The unruly mob has Jesus’ family concerned. The family is also hearing some strange things about Jesus: people saying he is out of his mind, the scribes claiming he is possessed by Satan. Jesus is be- ing so disruptive, not acting like you’d expect a man of God to behave. This is all troubling to Jesus’ mother and siblings. They come to intervene but, as Mark makes a point of telling us, they remain standing outside. Why don’t they just go inside to talk to Jesus?

Maybe they’re afraid of these people and all their needs. Maybe they want to be of help, but just aren’t sure what to do. Maybe they’re worried about what the scribes will say about them if they join the crowd inside. For whatever reason, Jesus’ mother and siblings stay outside and summon Jesus to come to them.

Jesus responds with a gesture that takes in all those inside seated around him: “Here are my mother and my brothers! Whoever does the will of God is my brother and sister and mother.” In that simple gesture, Jesus disrupts and reorders major social norms.

The social pillar type people are no longer the insiders with all the influence. Those the world views as outsiders are given a central role. They are drawn into belonging, given a new family.

And, this does not mean that those standing outside are excluded. Jesus works to draw them, and all of us, into life as the family of God.

Pr. Steve Garnaas-Holmes puts it this way: In a culture where family is right up there with God, maybe higher, Jesus says, “Yeah, family is it. But family isn’t blood. It’s love.” … No more tiny family with my little fence around those who I care for, who I’m responsible to. Instead, you give me this infinite family. All those who follow you differently than I do, I belong to them. We are one. I am to care as much about strangers as my own sister, respect opponents no less than my own brother, honor people so unlike me as my own mother. And this miracle, though it seems hard to love them all as if they are mine, when I do, I come home.

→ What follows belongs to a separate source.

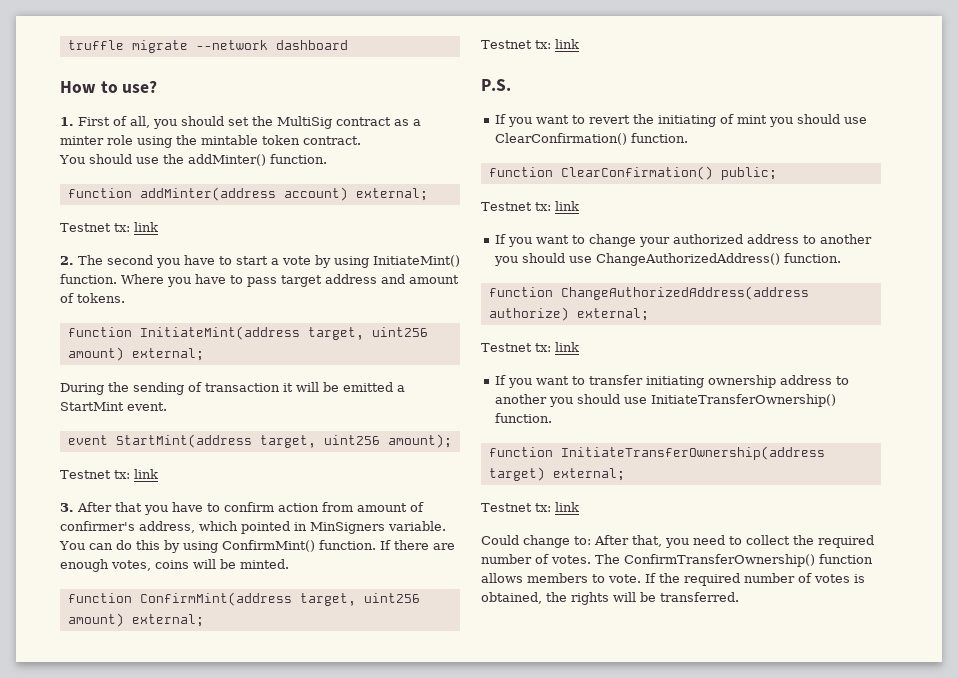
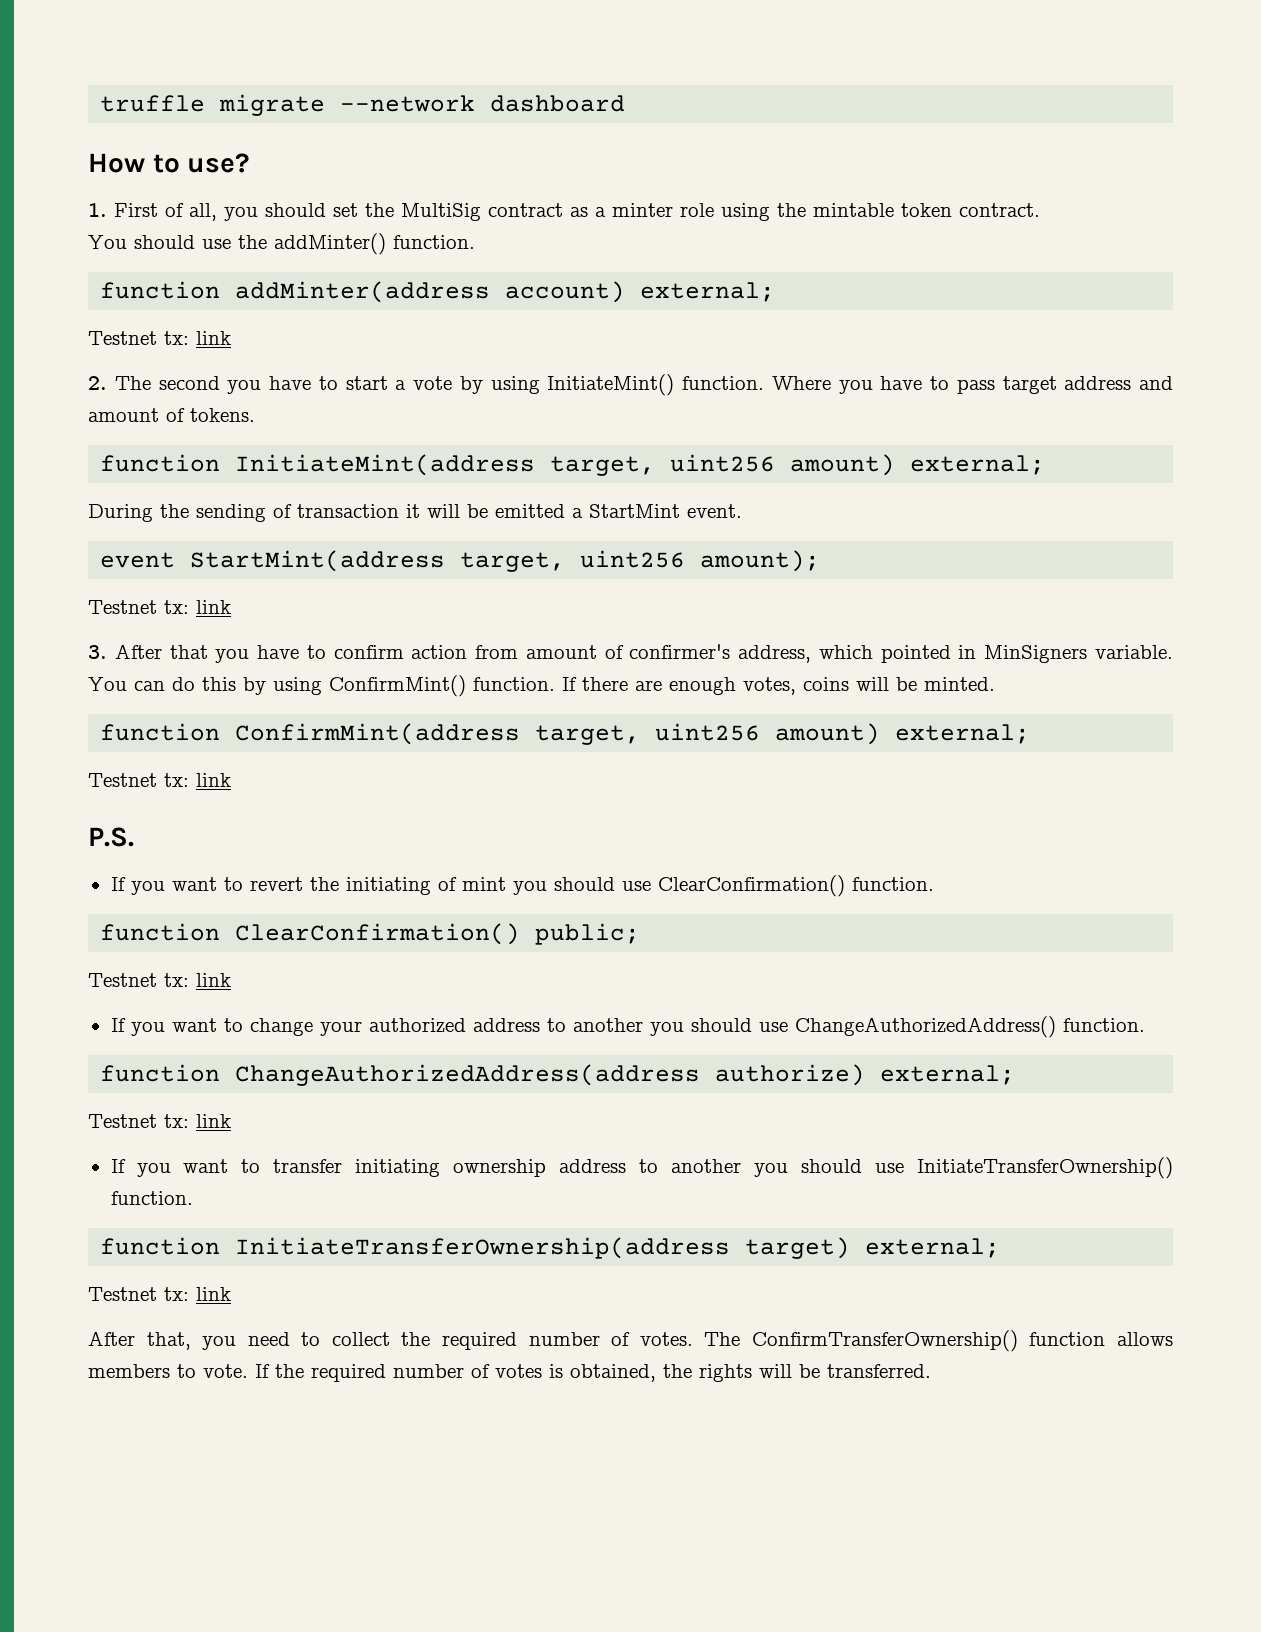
- Could change to: After that, you need to collect the required number of votes.
+ After that, you need to collect the required number of votes.

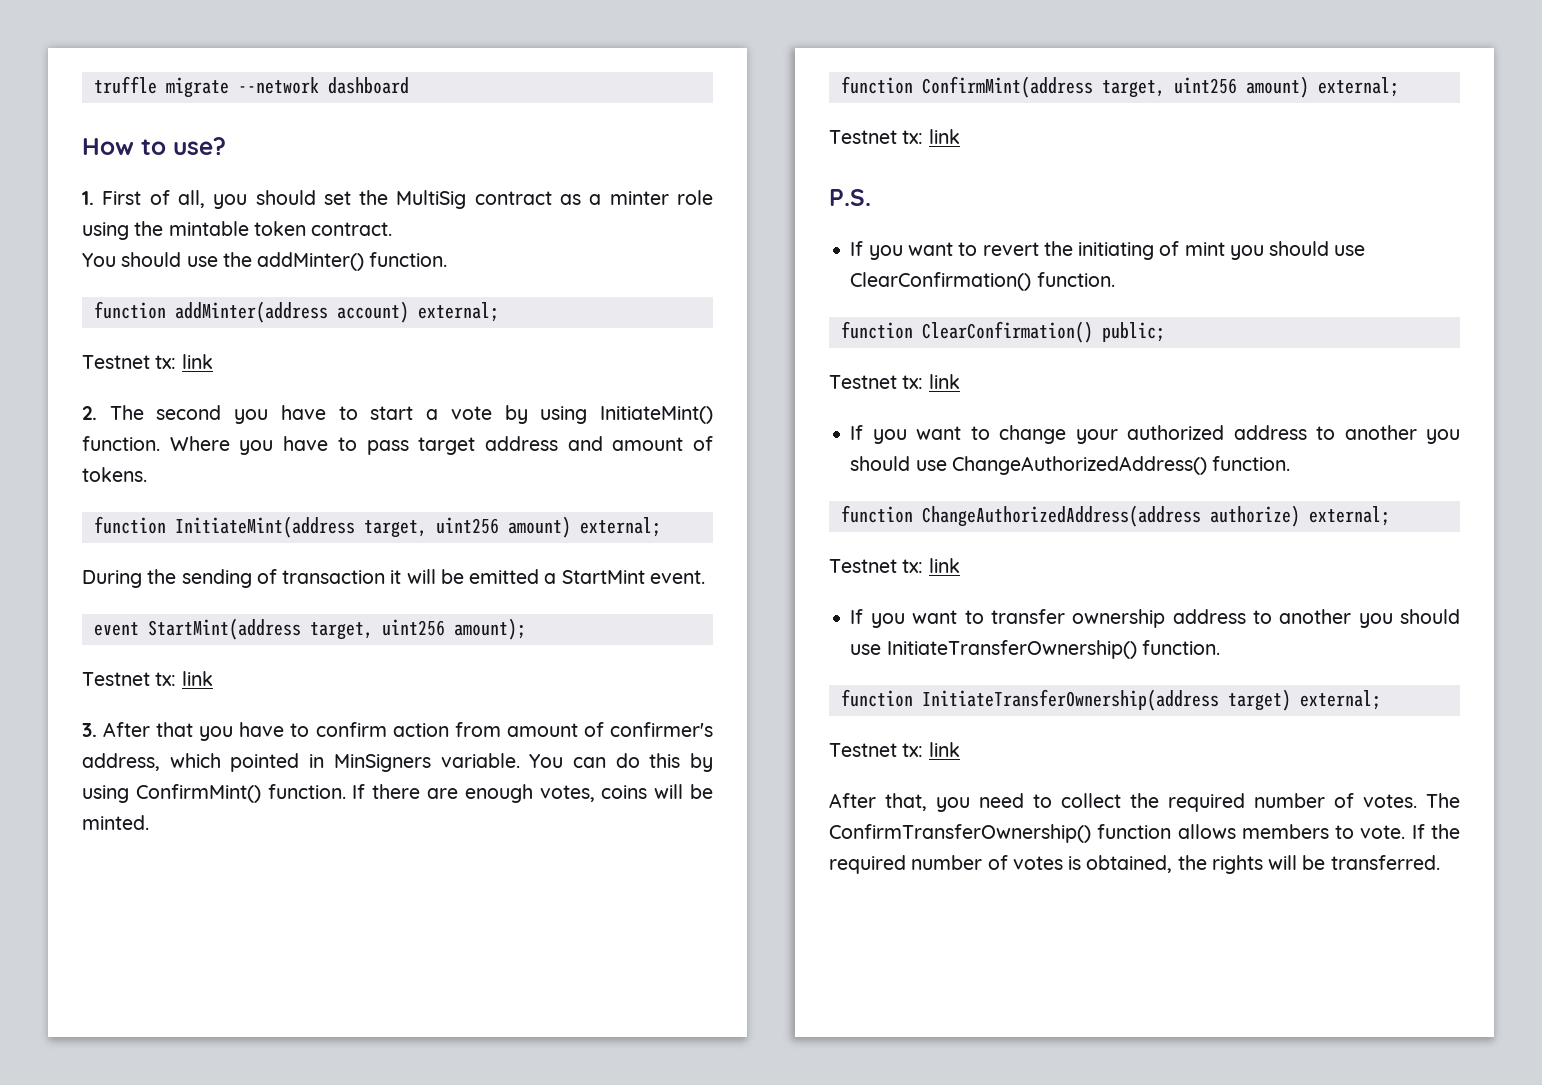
- If you want to transfer initiating ownership address to another you should use InitiateTransferOwnership() function.
+ If you want to transfer ownership address to another you should use InitiateTransferOwnership() function.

Jesus works to draw us all into this way of belonging to God and to one another. Yet so often we re- main standing outside. Sometimes we are the desperate, hurting ones who know we need Jesus, who have no choice but to rely upon Jesus and others. Yet so often we remain outside, concerned about the things we hear about Jesus. He is so radical, so disruptive. Really, it’s better to make changes gradually and take social norms seriously. We stand outside judging. Maybe we’re afraid of people with so many needs. We want to be of help, but just aren’t sure what to do. Maybe we’re   worried about what others will say about us. Maybe, honestly, we’re concerned about losing our influence and standing. Maybe if they get help there won’t be enough for me.

Whatever the reason, certainly we are captive to sin and cannot free ourselves. Certainly, there are evil powers in this world – powers that manifest today as white supremacy, homophobia, ableism, sexism. These powers work to keep us divided, to keep us separated from God and from one an- other. We are captive to sin, bound by evil that conspires to keep us outside of the life God intends for us to know.

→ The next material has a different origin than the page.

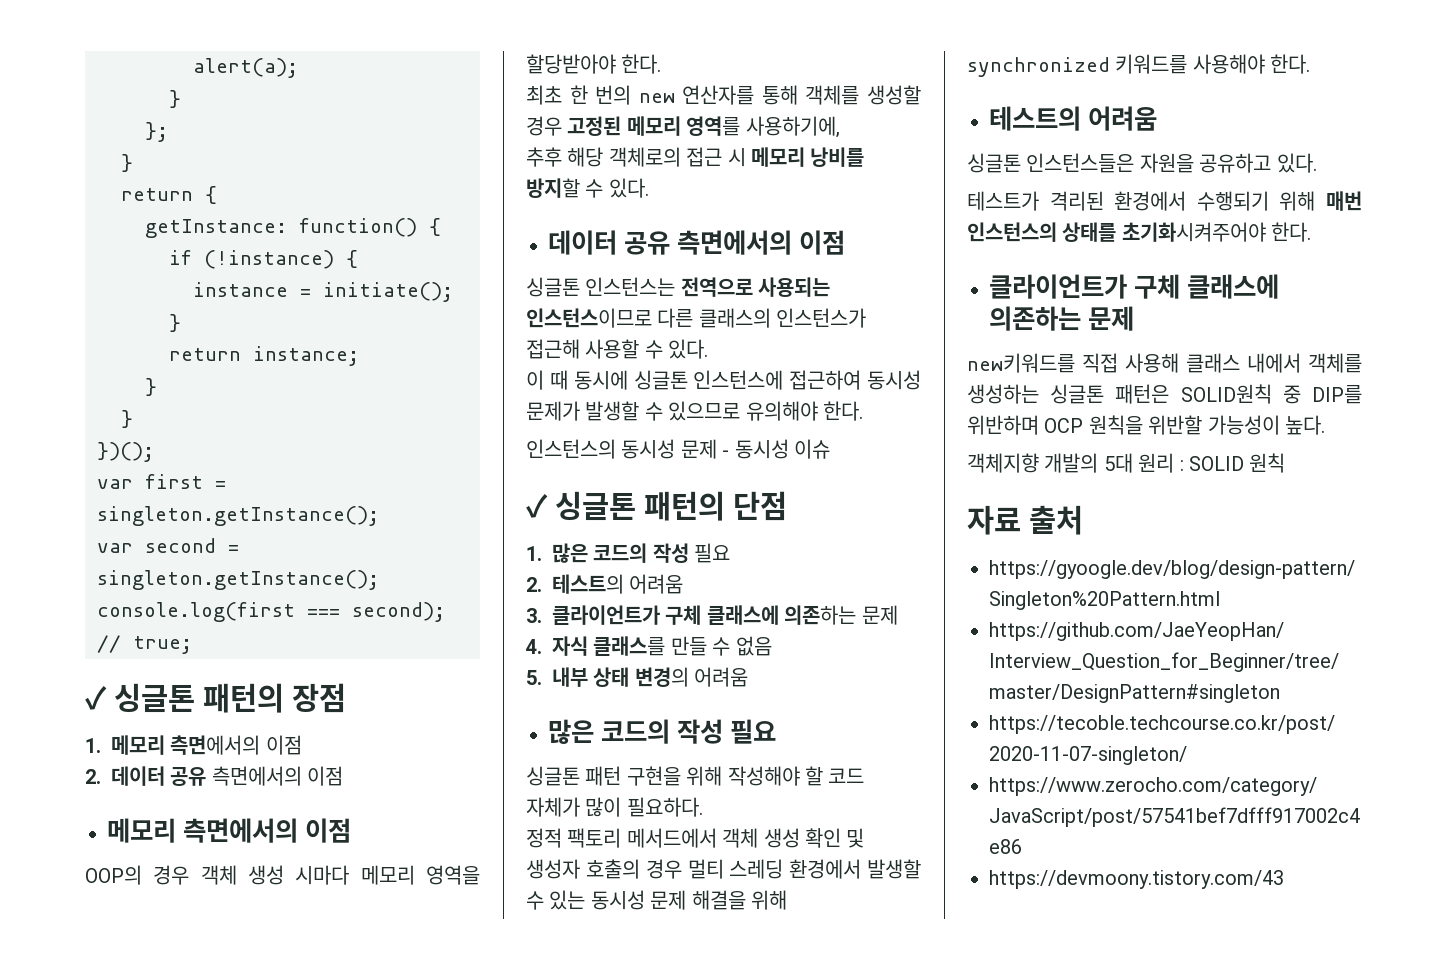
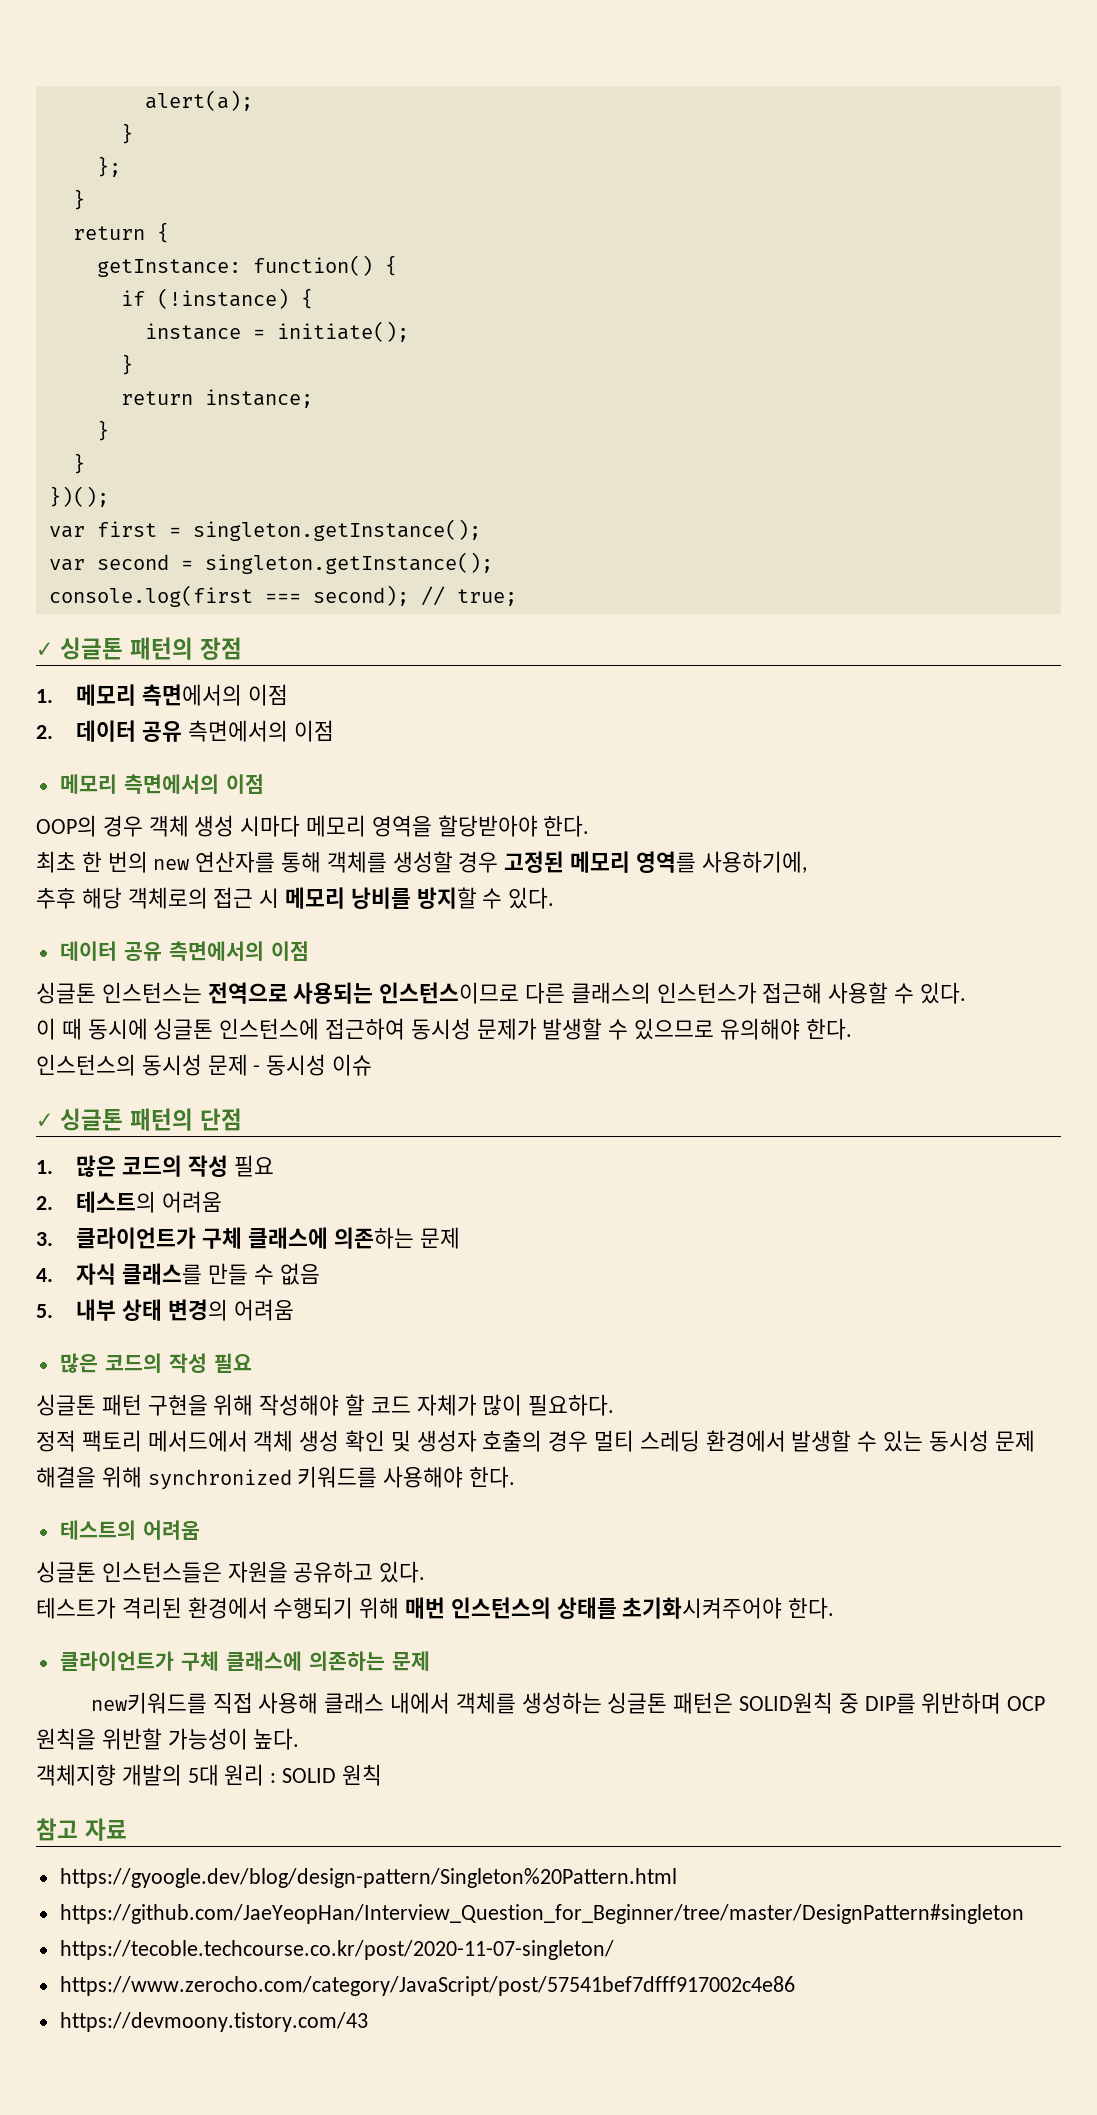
- 자료 출처
+ 참고 자료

The good news is that Jesus doesn’t stand outside all this hoping things will change. Jesus enters into this world to confront the powers of this world, to bind them up and cast them out. In his life, death and resurrection, Jesus has entered the strong man’s house, Satan’s house, to restrain evil and cast it out from within each of us. Jesus works to set us all free: those standing outside judging, those in the desperate crowd, all of us.

Each week in worship, Jesus proclaims words of forgiveness and freedom to each of us. These words, this simple gesture, reorders our hearts and our lives. We are set free from the power of sin and assured that we are claimed by God and filled with the Holy Spirit.

By the power of the Holy Spirit at work in Jesus, nothing can keep us outside of God’s love. By the power of the Holy Spirit at work in us, nothing is unforgivable.

Whether you feel like one of those in desperate need of Jesus or one of those who is standing outside, Jesus is present today to set you free and draw you in. You belong to God and the whole family of God. You can live out the love that God wills for us to know and to share.